PSA CEO Tavares has said profitability brings freedom. Opel appears to be on track to reach its profit margin target of 6 percent in 2019, seven years ahead of schedule. What will you buy with your freedom?
In the past, Opel had many different restructuring programs with many different names led by many different management teams and yet the goal of profitability was never reached. We agreed on concrete targets with the PACE plan including a long-term target of a 6 percent operating margin by 2026. The fact that we are on track to deliver our commitment on profitability -- and we are pursuing our effort to do even better -- is extremely important for our credibility externally but even more importantly internally. That's why I'm representing Opel on PSA Group's four-person managing board.
How big a deal is that to you and your team especially considering that the head of the group's flagship brand, Peugeot, is not on the managing board?
PSA has a great set of strong brands, however, this is indeed the first time that Opel has a voice on the company's top decision-making body. The move has been very well-received by our workforce. You wouldn't believe how many employees have approached me to say how happy they are that Opel finally has a seat at this table.
What have you been able to accomplish with that board seat that you could not before?
On an operational level everyone on the 19-member Global Executive Committee can campaign for their ideas, so it's more of a symbolic value by emphasizing that Opel plays an important role in the group. PSA is all about performance. If you don't deliver, then it doesn't matter what board or committee you are on.
What motivated the team to achieve the target seven years early?
When you have a new owner after two decades of never-ending restructuring plans, people know change is not going to be incremental any longer. We used the opportunity to question everything about our operations.

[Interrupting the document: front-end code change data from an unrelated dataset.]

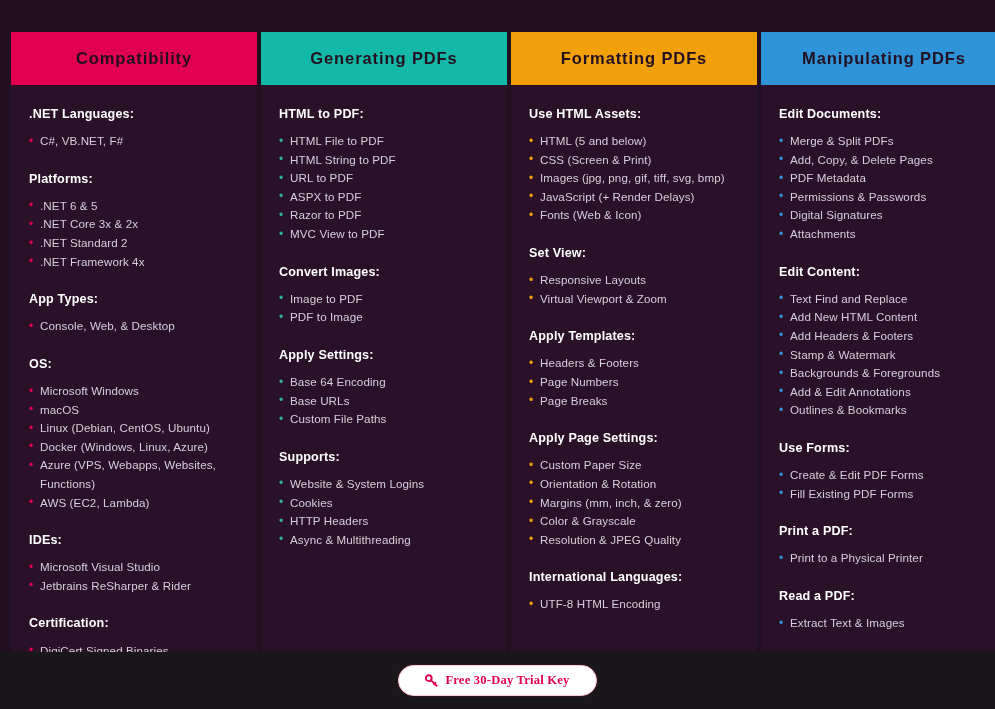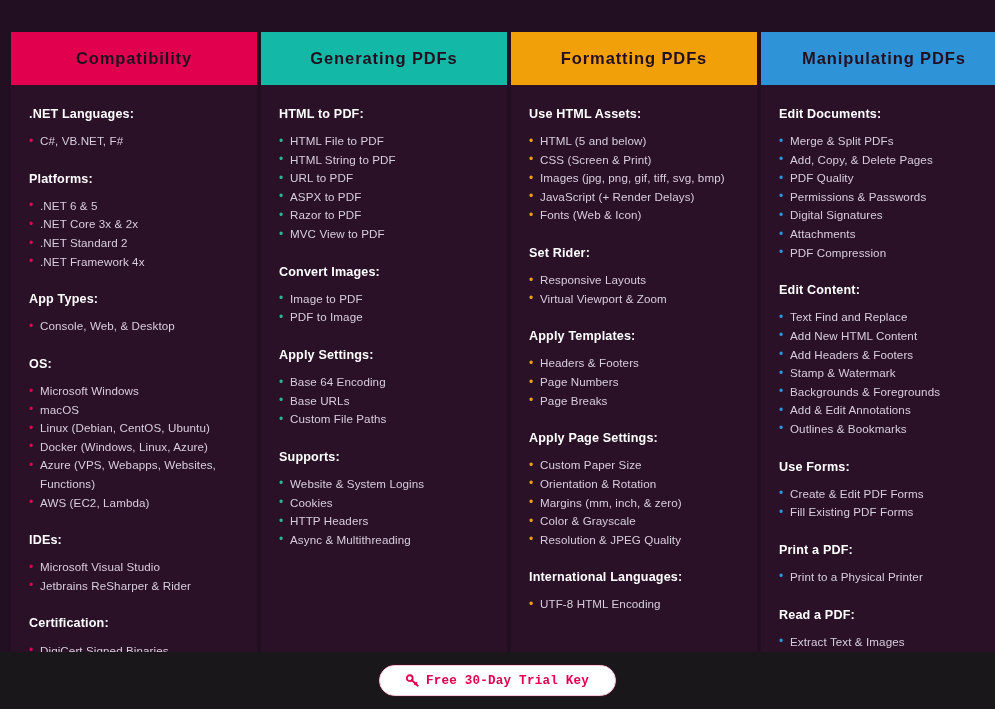"PDF Quality" li { text: Quality -> Metadata }
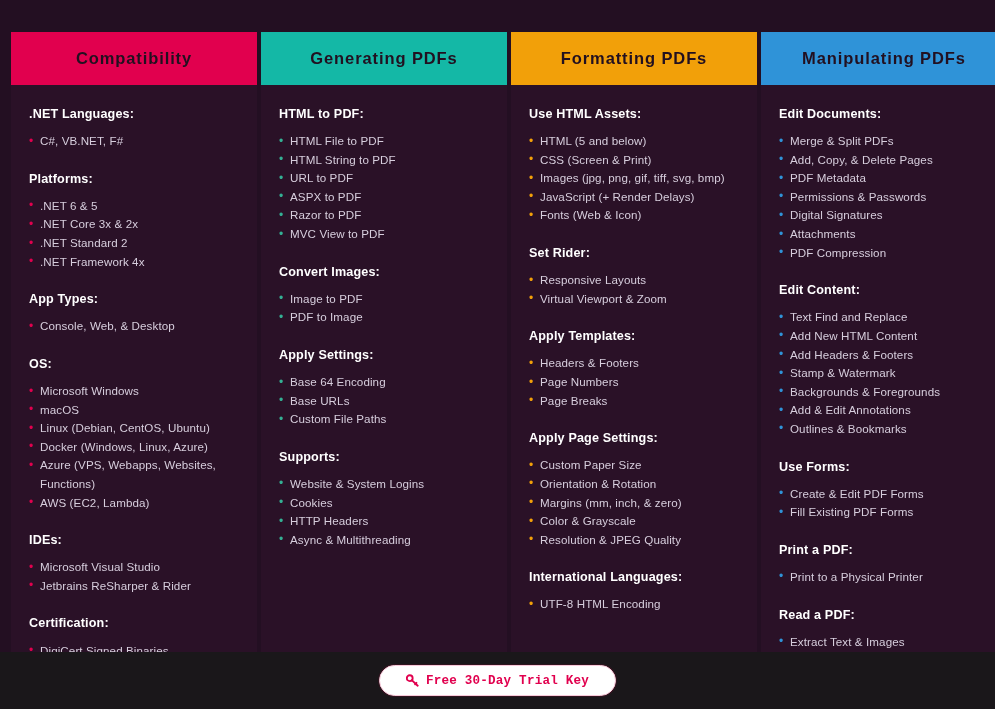"Set Rider:" div.grp-title { text: Rider -> View }
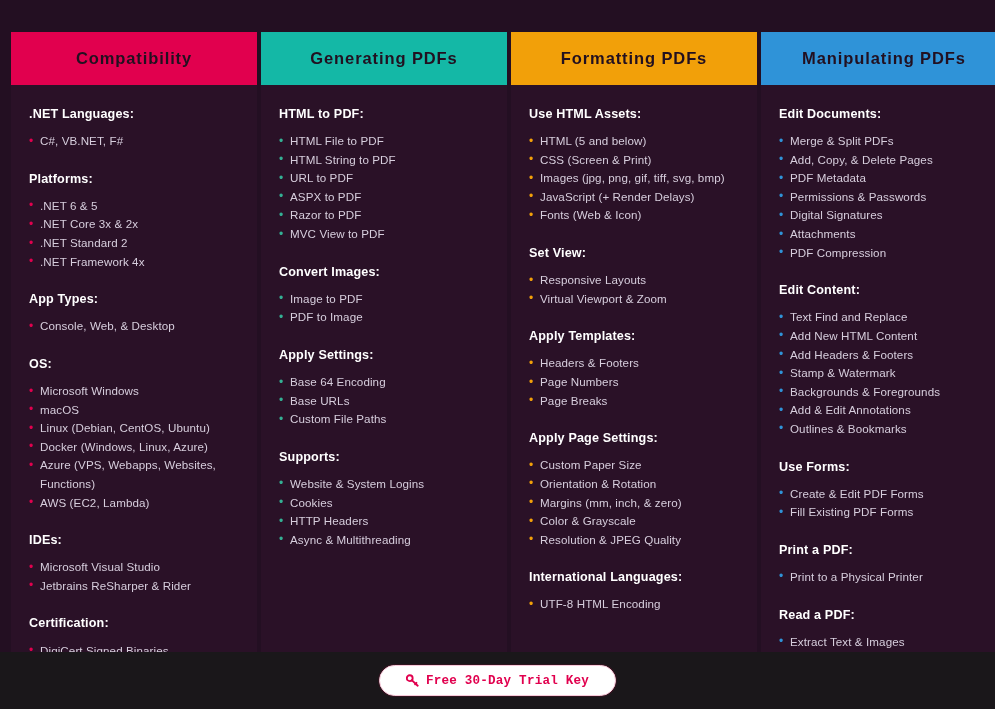"PDF Compression" li { html: <li>PDF Compression</li> -> none }
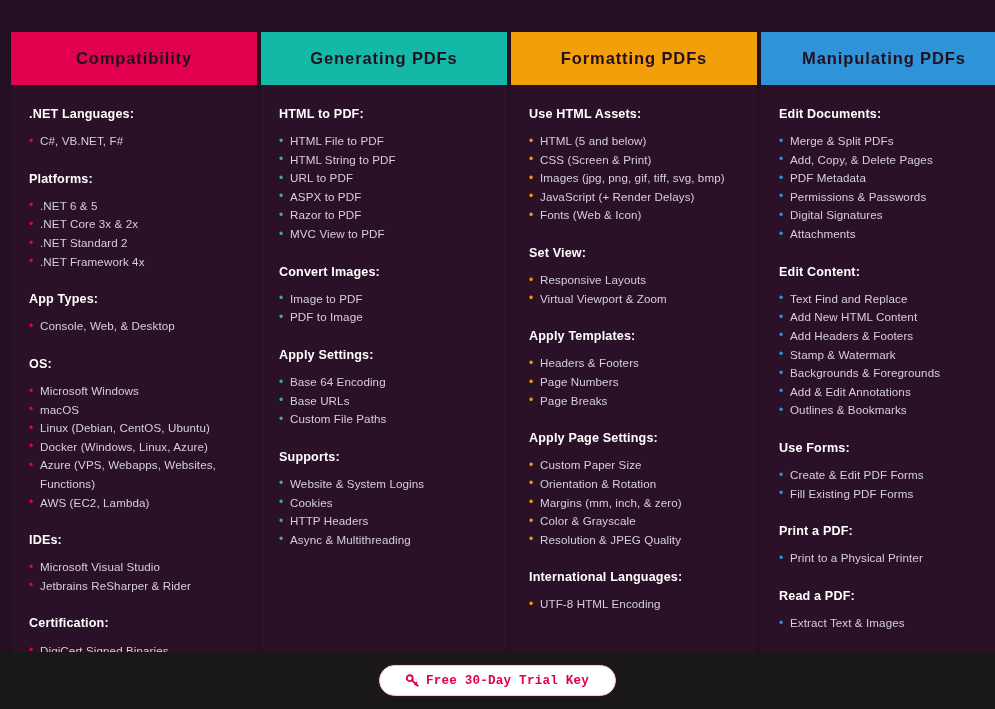"Free 30-Day Trial Key" #trial-btn { font-family: Liberation Mono, monospace -> Liberation Serif, serif }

We reinvented Opel. We started with symbolic topics. Whether it was cookies at meetings or the personal chauffeur for the CEO, cost cuts were made across the board. When we temporarily cut working hours at our Ruesselsheim factory in January 2018, we also reduced hours here at headquarters. That never happened before. We reduced the number of senior executives by almost one-third to accelerate the organization. These moves did not go unnoticed. People saw a whole new company. This had a profound effect internally and helped the team execute much more quickly and easily. We couldn't have imagined that we would slash fixed costs by 28 percent last year. The biggest levers, however, were the reduced complexity combined with improved pricing power and revenue per car. They really made the turnaround possible.
Can you sustain the 6 percent margin when automakers are indicating we are at peak profitability as CO2 compliance starts to hit the bottom line?
First of all, we are very ambitious and will not slow down our efforts to continually improve our results. That being said, starting next year our results will be consolidated with the rest of the PSA brands.